В остальном его происхождение, образование и призвание, по-видимому, были достаточно немецкими. Он вышел, как и многие другие выдающиеся люди, из швабского пасторского дома и сам предназначался для теологии, перейдя в философию только после того, как его университетская карьера была уже в самом разгаре. В возрасте шестнадцати лет он находился под глубоким влиянием, как и многие другие, «Идей к философии истории человечества» Гердера; это не только гармонировало с его собственной тенденцией в то время к смешанному теизму и пантеизму, но и впервые заронило в него концепцию эволюции в человеческой истории, исходящую из животного происхождения, которая стала фундаментальным элементом его ментальной конституции. Когда год спустя он наткнулся на доктрины Дарвина, он почувствовал, что знал их заранее. Эти влияния были сбалансированы влиянием Платона, через чьи «Идеи» он уловил свой первый проблеск «мира как если бы». Чуть позже напряженное обучение одного из его учителей логическому анализу латинского синтаксиса, особенно в использовании союзов, послужило источником, из которого впоследствии он извлек эту ныне хорошо известную фразу.
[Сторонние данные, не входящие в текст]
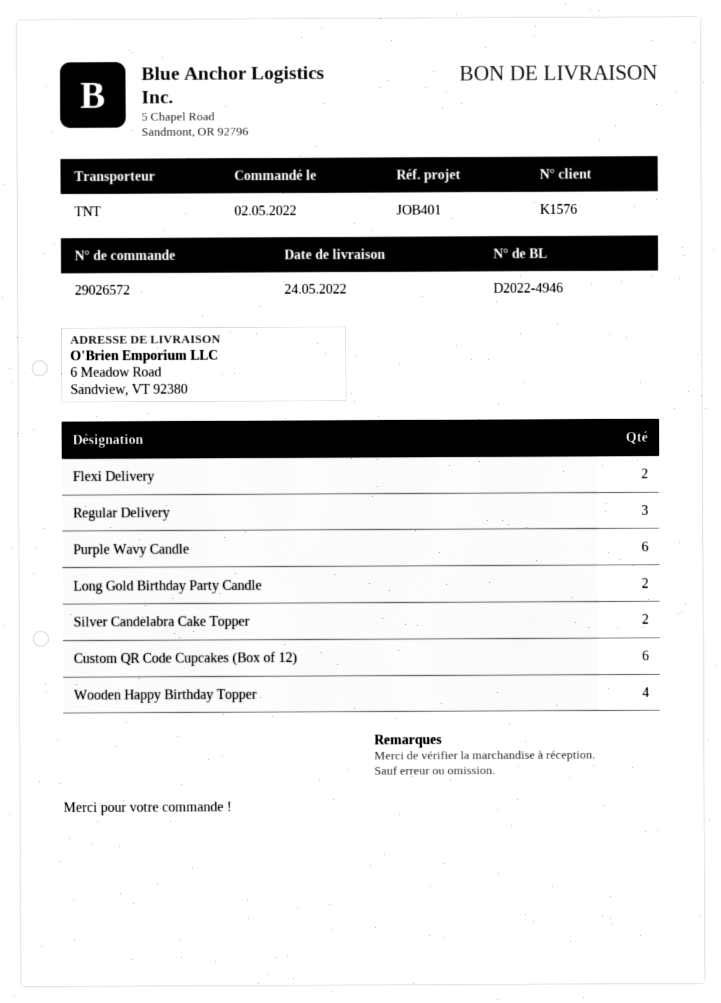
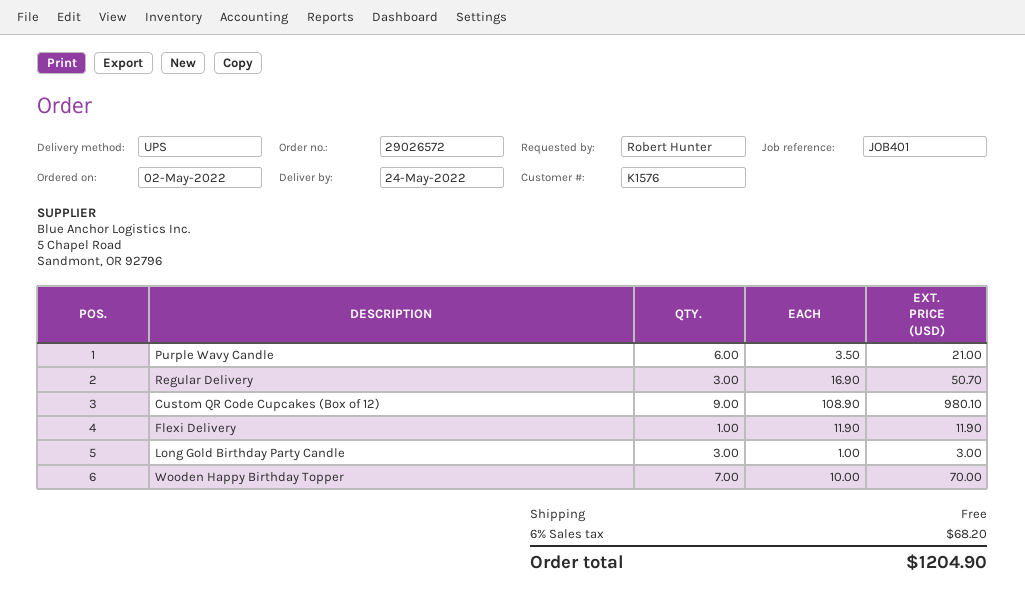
shipping method: TNT -> UPS
Flexi Delivery: 2 -> 1
Long Gold Birthday Party Candle: 2 -> 3
Silver Candelabra Cake Topper: 2 -> none
Custom QR Code Cupcakes (Box of 12): 6 -> 9
Wooden Happy Birthday Topper: 4 -> 7

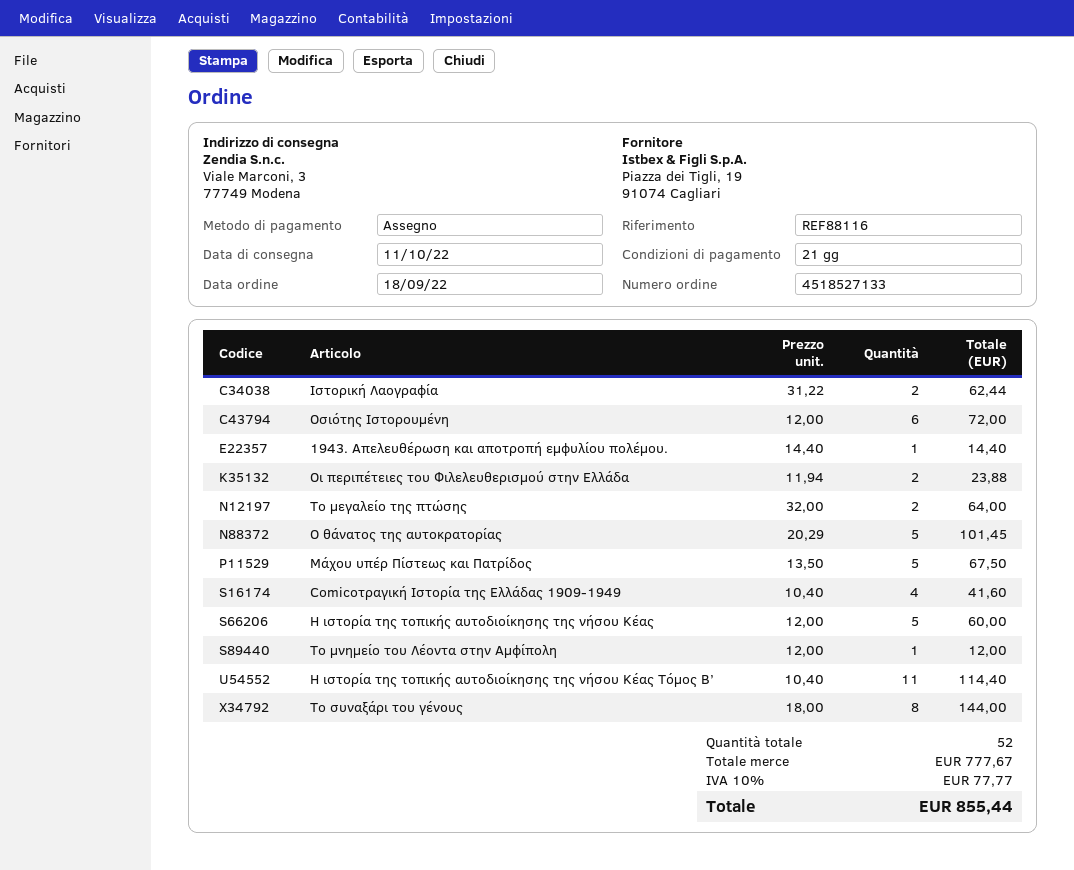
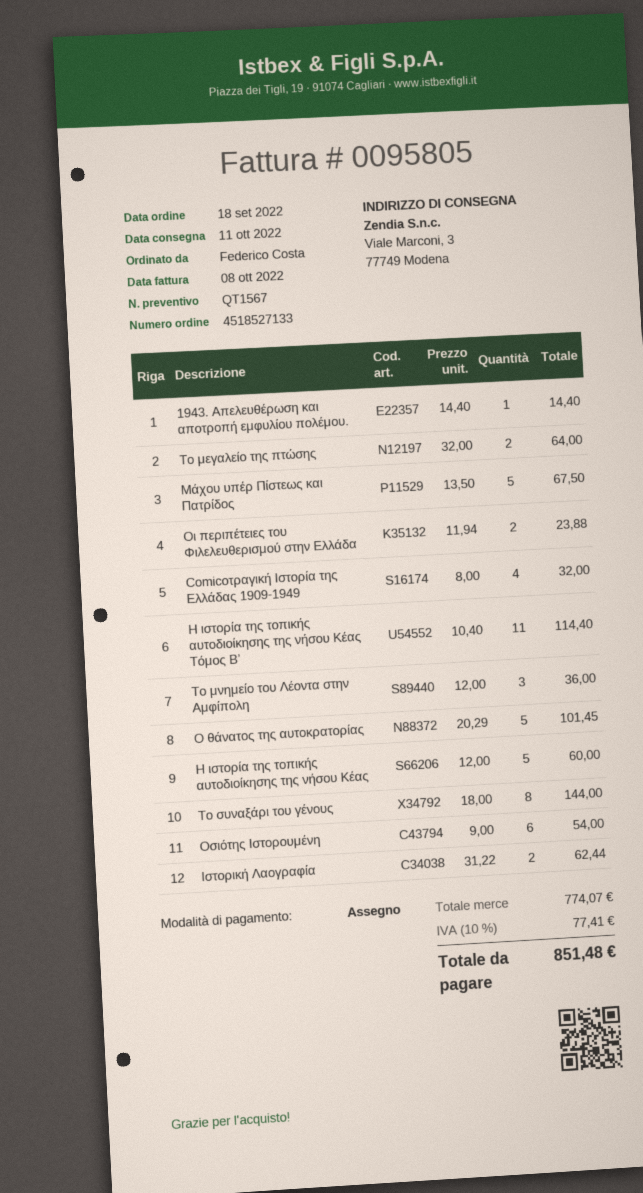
Οσιότης Ιστορουμένη: 6 x 12.00 = 72.00 -> 6 x 9.00 = 54.00
Comicοτραγική Ιστορία της Ελλάδας 1909-1949: 4 x 10.40 = 41.60 -> 4 x 8.00 = 32.00
Το μνημείο του Λέοντα στην Αμφίπολη: 1 x 12.00 = 12.00 -> 3 x 12.00 = 36.00
subtotal: 777.67 -> 774.07
tax: 10% = 77.77 -> 10% = 77.41
total: 855.44 -> 851.48

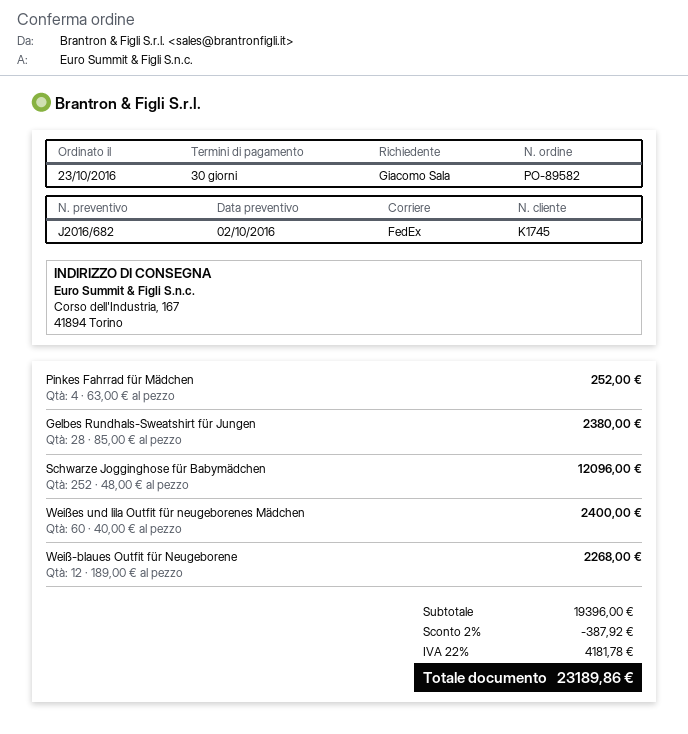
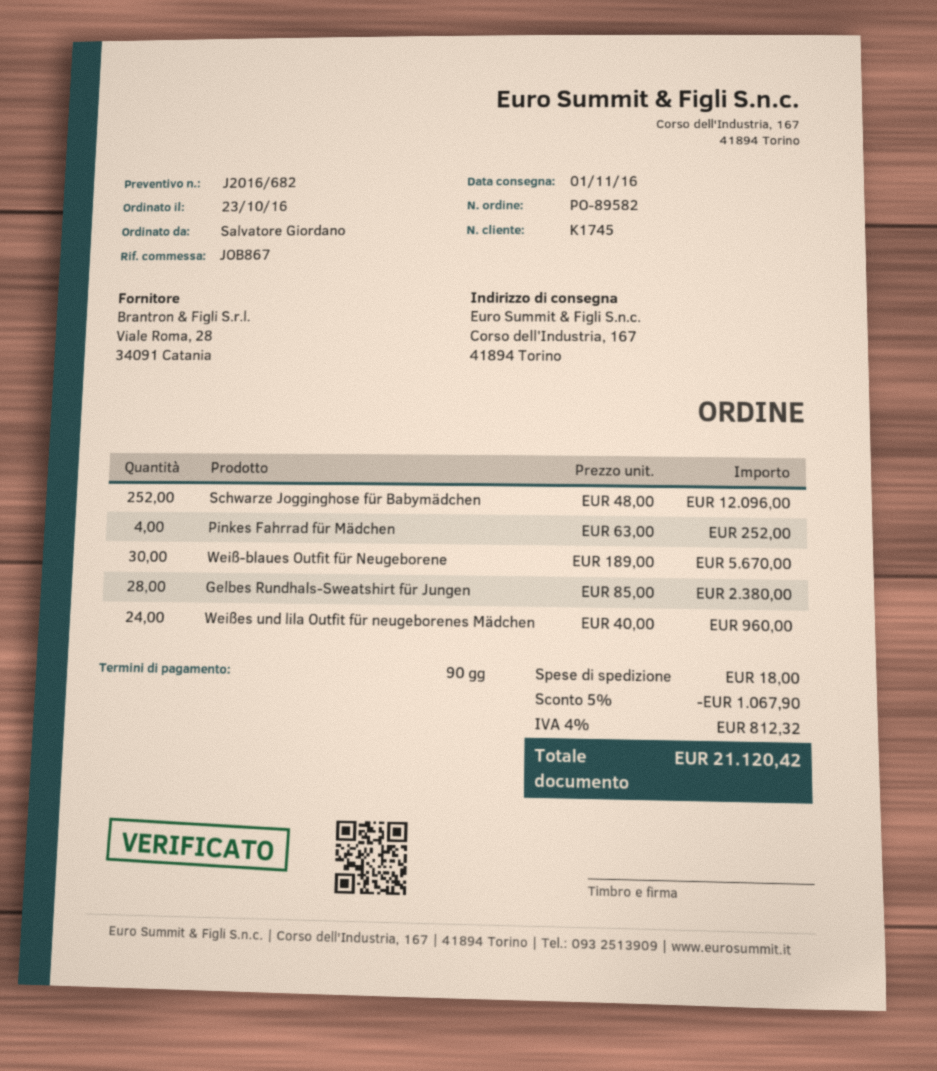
payment terms: 30 days -> 90 days
ordered by: Giacomo Sala -> Salvatore Giordano
Weißes und lila Outfit für neugeborenes Mädchen: 60 x 40.00 = 2400.00 -> 24 x 40.00 = 960.00
Weiß-blaues Outfit für Neugeborene: 12 x 189.00 = 2268.00 -> 30 x 189.00 = 5670.00
discount: 2% = 387.92 -> 5% = 1067.90
shipping: none -> 18.00
tax: 22% = 4181.78 -> 4% = 812.32
total: 23189.86 -> 21120.42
Именно в эти годы он пришел к взгляду, который с тех пор определенно отстаивал, что философия не должна быть отдельным предметом изучения, а должна стать естественной частью и следствием каждого изучения, поскольку философию нельзя плодотворно рассматривать как дисциплину саму по себе. Без психологии, особенно, он находит, что философия — это просто «методическая абстракция». Весомым влиянием тех дней были стихи и эссе Шиллера, шваба, как и он сам, и, действительно, связанного с историей его собственной семьи. Шиллер был не только вдохновляющим влиянием, но именно в высказывании Шиллера «Ошибка — это жизнь, а знание — смерть» он нашел (как бы неоправданно это ни было) первое выражение своего собственного «фикционализма», в то время как доктрина Шиллера об игровом импульсе как основе художественного творчества и наслаждения казалась пророчеством его собственной более поздней доктрины, ибо в игре он позже увидел «как если бы» как ядро эстетической практики и созерцания.